Stored items
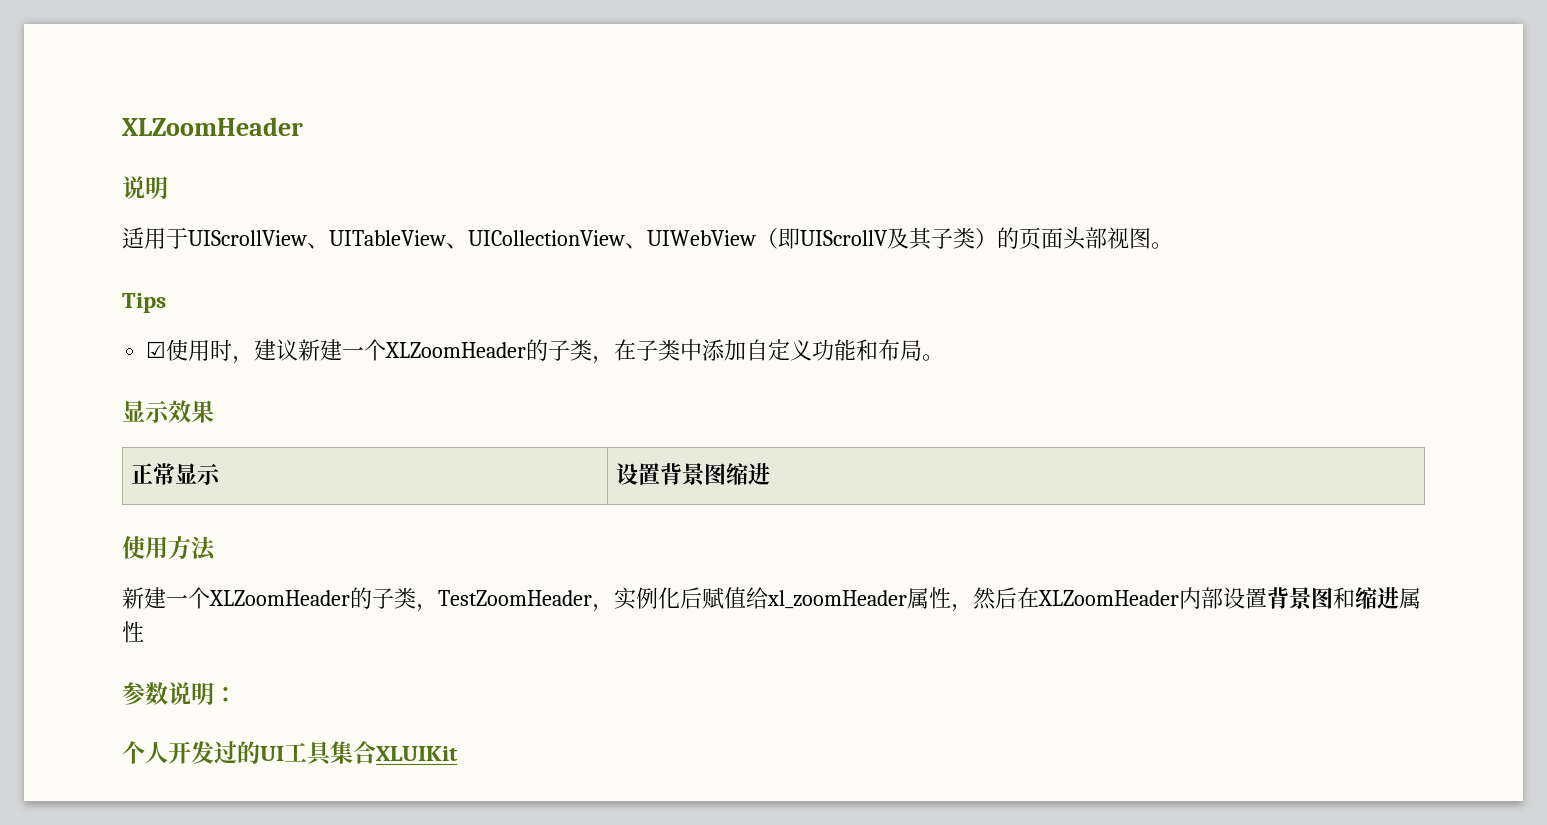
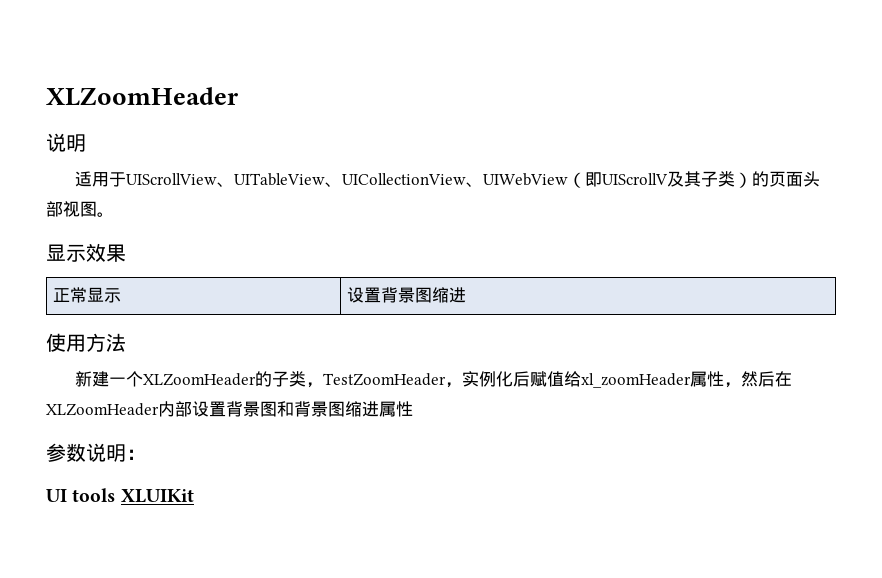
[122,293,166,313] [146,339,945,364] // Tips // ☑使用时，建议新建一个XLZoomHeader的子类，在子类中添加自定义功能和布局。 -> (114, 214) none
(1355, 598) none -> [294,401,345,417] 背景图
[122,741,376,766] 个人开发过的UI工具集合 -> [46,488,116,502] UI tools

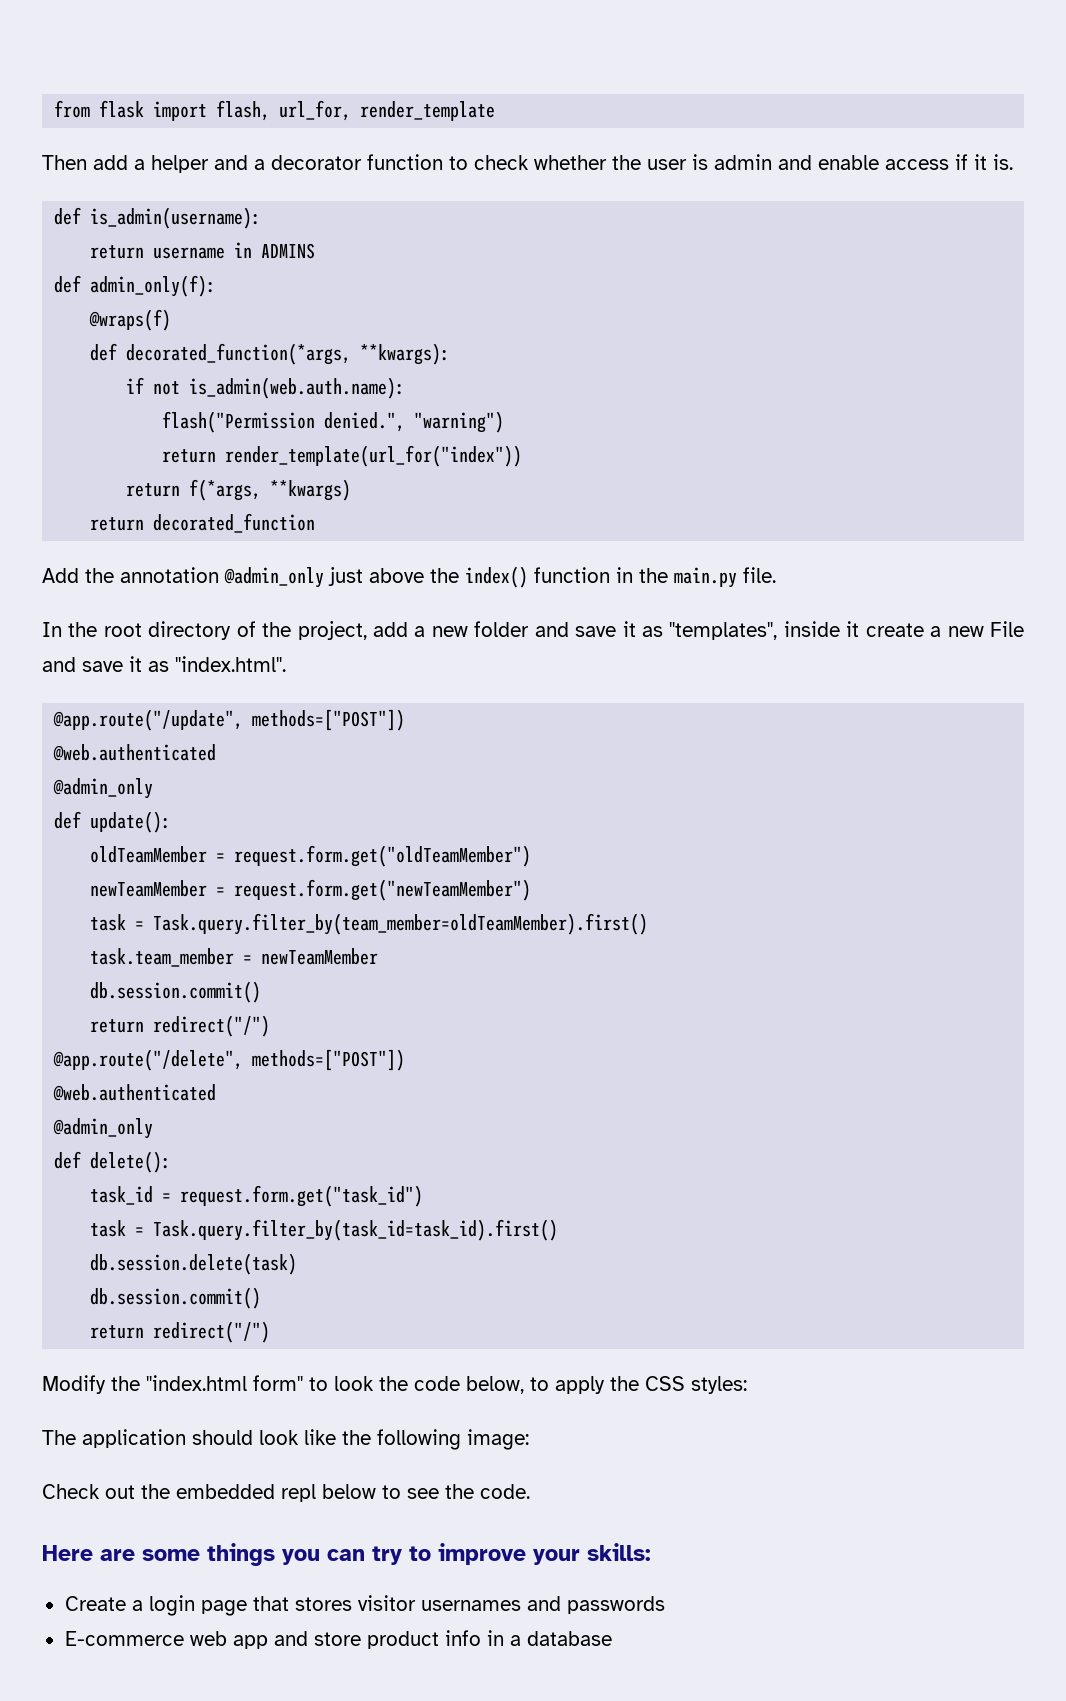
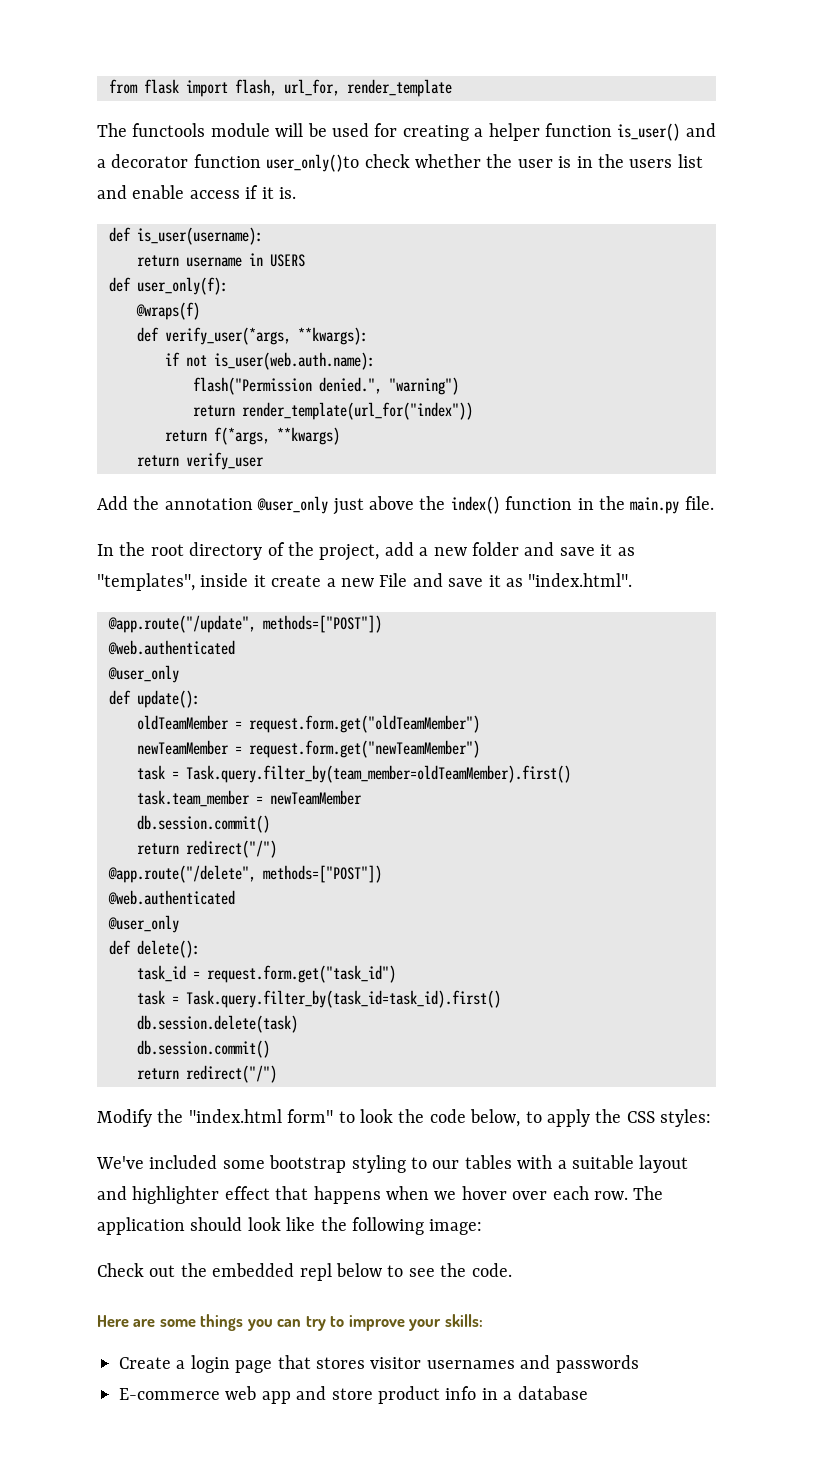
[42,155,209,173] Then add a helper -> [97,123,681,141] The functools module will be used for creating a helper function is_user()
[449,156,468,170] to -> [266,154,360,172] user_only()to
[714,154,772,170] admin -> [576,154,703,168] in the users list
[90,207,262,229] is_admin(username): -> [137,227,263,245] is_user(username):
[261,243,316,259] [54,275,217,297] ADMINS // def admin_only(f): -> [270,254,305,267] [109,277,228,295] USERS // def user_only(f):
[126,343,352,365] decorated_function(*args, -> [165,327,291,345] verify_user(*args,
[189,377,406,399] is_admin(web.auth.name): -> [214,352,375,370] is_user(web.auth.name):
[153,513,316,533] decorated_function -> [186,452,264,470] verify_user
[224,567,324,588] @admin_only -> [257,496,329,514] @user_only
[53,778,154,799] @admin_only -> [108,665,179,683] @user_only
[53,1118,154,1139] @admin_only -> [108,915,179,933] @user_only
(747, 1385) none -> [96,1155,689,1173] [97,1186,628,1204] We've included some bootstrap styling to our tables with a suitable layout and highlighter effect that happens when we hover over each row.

ABOUT THIS EXERCISE
Repeat the data above exactly, but not the pictures.

RESULT BELOW
[122,293,166,313] [146,339,945,364] // Tips // ☑使用时，建议新建一个XLZoomHeader的子类，在子类中添加自定义功能和布局。 -> (114, 214) none
(1355, 598) none -> [294,401,345,417] 背景图
[122,741,376,766] 个人开发过的UI工具集合 -> [46,488,116,502] UI tools

[42,155,209,173] Then add a helper -> [97,123,681,141] The functools module will be used for creating a helper function is_user()
[449,156,468,170] to -> [266,154,360,172] user_only()to
[714,154,772,170] admin -> [576,154,703,168] in the users list
[90,207,262,229] is_admin(username): -> [137,227,263,245] is_user(username):
[261,243,316,259] [54,275,217,297] ADMINS // def admin_only(f): -> [270,254,305,267] [109,277,228,295] USERS // def user_only(f):
[126,343,352,365] decorated_function(*args, -> [165,327,291,345] verify_user(*args,
[189,377,406,399] is_admin(web.auth.name): -> [214,352,375,370] is_user(web.auth.name):
[153,513,316,533] decorated_function -> [186,452,264,470] verify_user
[224,567,324,588] @admin_only -> [257,496,329,514] @user_only
[53,778,154,799] @admin_only -> [108,665,179,683] @user_only
[53,1118,154,1139] @admin_only -> [108,915,179,933] @user_only
(747, 1385) none -> [96,1155,689,1173] [97,1186,628,1204] We've included some bootstrap styling to our tables with a suitable layout and highlighter effect that happens when we hover over each row.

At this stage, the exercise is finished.